How To Tell If Your Flange Is Too Big
If your breast pump flange is too big you may experience:
- Your areola could become pulled into the flange and tunnel
- Painful nipple pinching, pulling, and squeezing
- Lower breast milk production
- Your nipple or areola could become white or discolored
When to Size
Throughout pregnancy the breast tissue can be seen going through changes. This includes the size of the breast, as well as the darkening of the areola. Another change would be the size of the nipples. While, for some, the change is subtle, it can still impact the initial fit of the flange. Women tend to retain fluid as the pregnancy progresses, as well as when fluids are administered. The early part of the third trimester or 2-3 weeks postpartum is a great time frame to measure the nipple to get a good idea of what size the nipple will be for the majority of the times needed for pumping. A separate measurement may be needed if pumping and expressing milk is needed immediately postpartum or there are any noticeable changes in size.
Bonus Flange Size Tips
- If this is your first-time breast pumping, consult with a lactation consultant to assist with determining the flange fit according to nipple shape, areola density, and areola fullness.
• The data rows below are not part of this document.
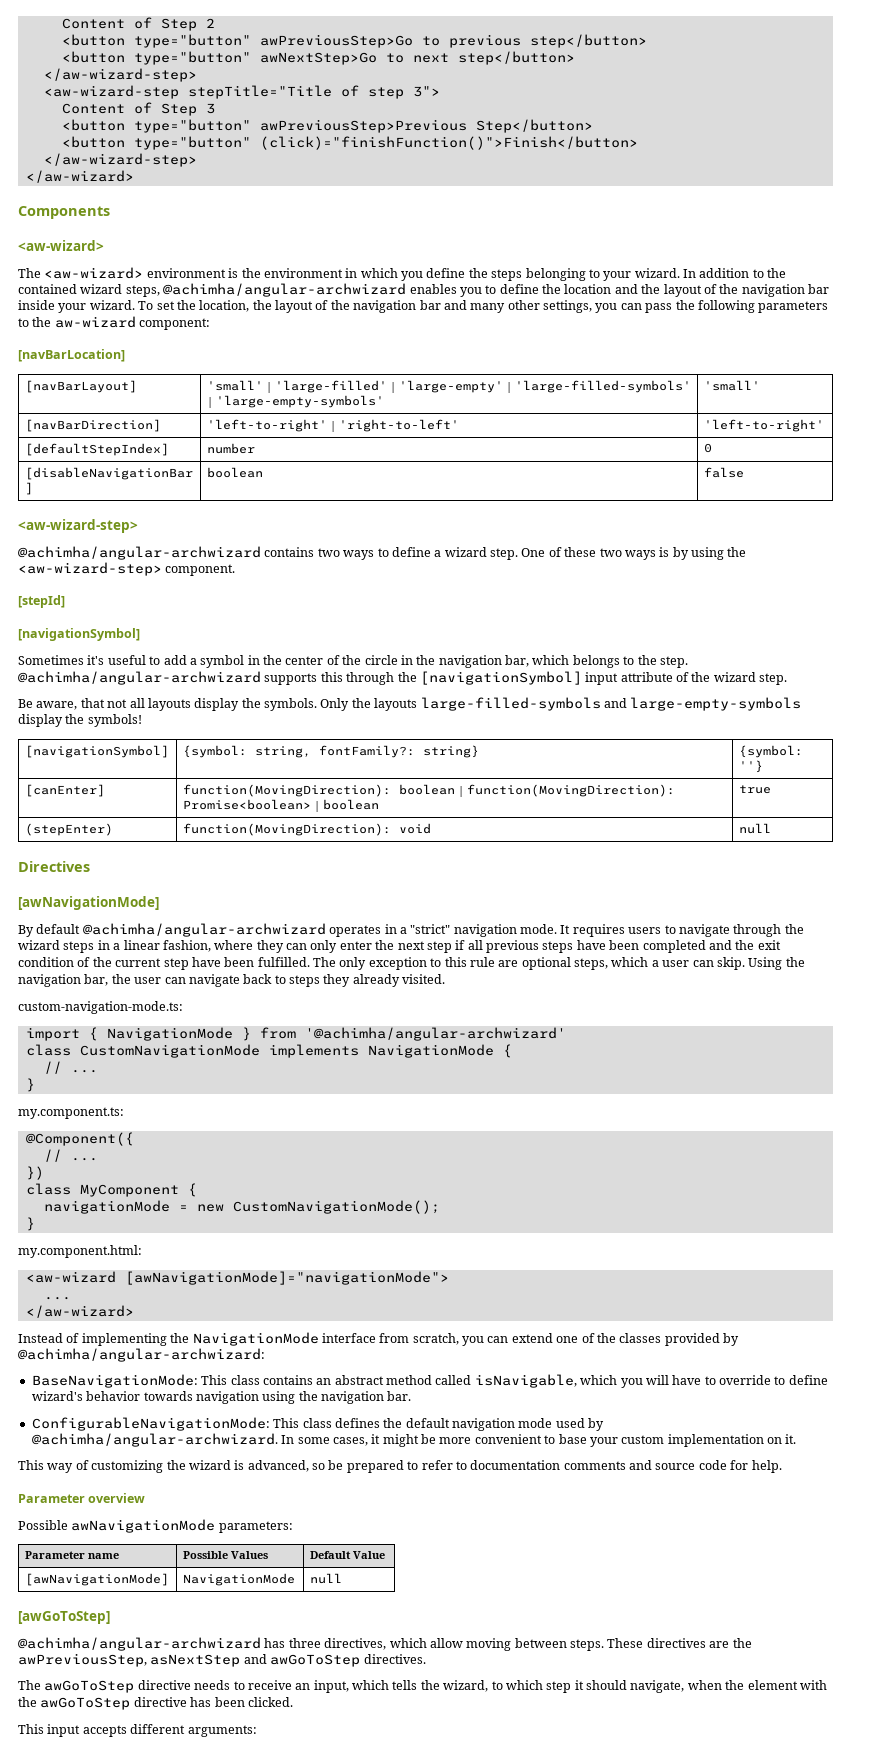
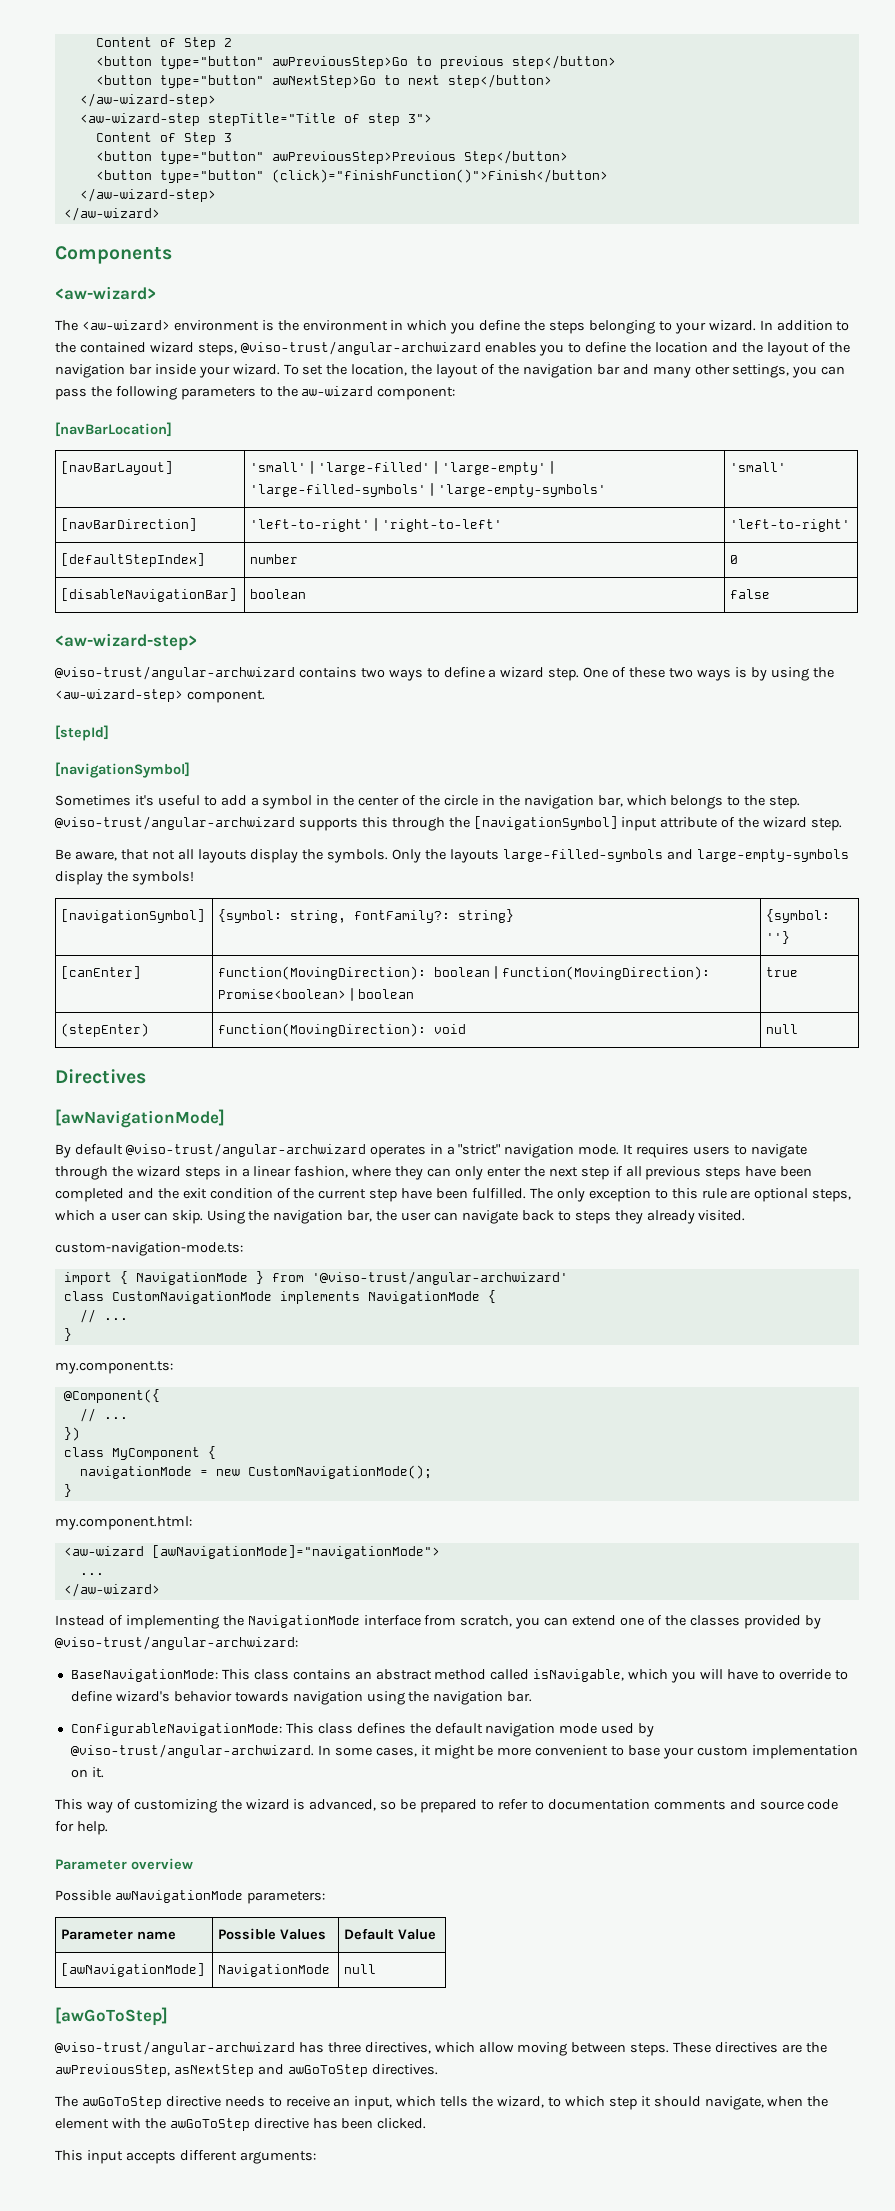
- In addition to the contained wizard steps, @achimha/angular-archwizard enables you to define the location and the layout of the navigation bar inside your wizard.
+ In addition to the contained wizard steps, @viso-trust/angular-archwizard enables you to define the location and the layout of the navigation bar inside your wizard.
- @achimha/angular-archwizard contains two ways to define a wizard step.
+ @viso-trust/angular-archwizard contains two ways to define a wizard step.
- @achimha/angular-archwizard supports this through the [navigationSymbol] input attribute of the wizard step.
+ @viso-trust/angular-archwizard supports this through the [navigationSymbol] input attribute of the wizard step.
- By default @achimha/angular-archwizard operates in a "strict" navigation mode.
+ By default @viso-trust/angular-archwizard operates in a "strict" navigation mode.
- import { NavigationMode } from '@achimha/angular-archwizard'
+ import { NavigationMode } from '@viso-trust/angular-archwizard'
- Instead of implementing the NavigationMode interface from scratch, you can extend one of the classes provided by @achimha/angular-archwizard:
+ Instead of implementing the NavigationMode interface from scratch, you can extend one of the classes provided by @viso-trust/angular-archwizard:
- ConfigurableNavigationMode: This class defines the default navigation mode used by @achimha/angular-archwizard.
+ ConfigurableNavigationMode: This class defines the default navigation mode used by @viso-trust/angular-archwizard.
- @achimha/angular-archwizard has three directives, which allow moving between steps.
+ @viso-trust/angular-archwizard has three directives, which allow moving between steps.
- Measure both of your nipples in case they are different sizes. Some moms need two different flange sizes.
- Your flange size could change over time, especially after giving birth. Regularly measure your nipples to see if you need to change sizes or not.
Whether a new mom or a veteran, anyone can need help with pumping. An Internationally Board Certified Lactation Consultant (IBCLC) will have extensive training in helping with finding the perfect size flange, along with pumping techniques, storage, feedings, troubleshooting and more!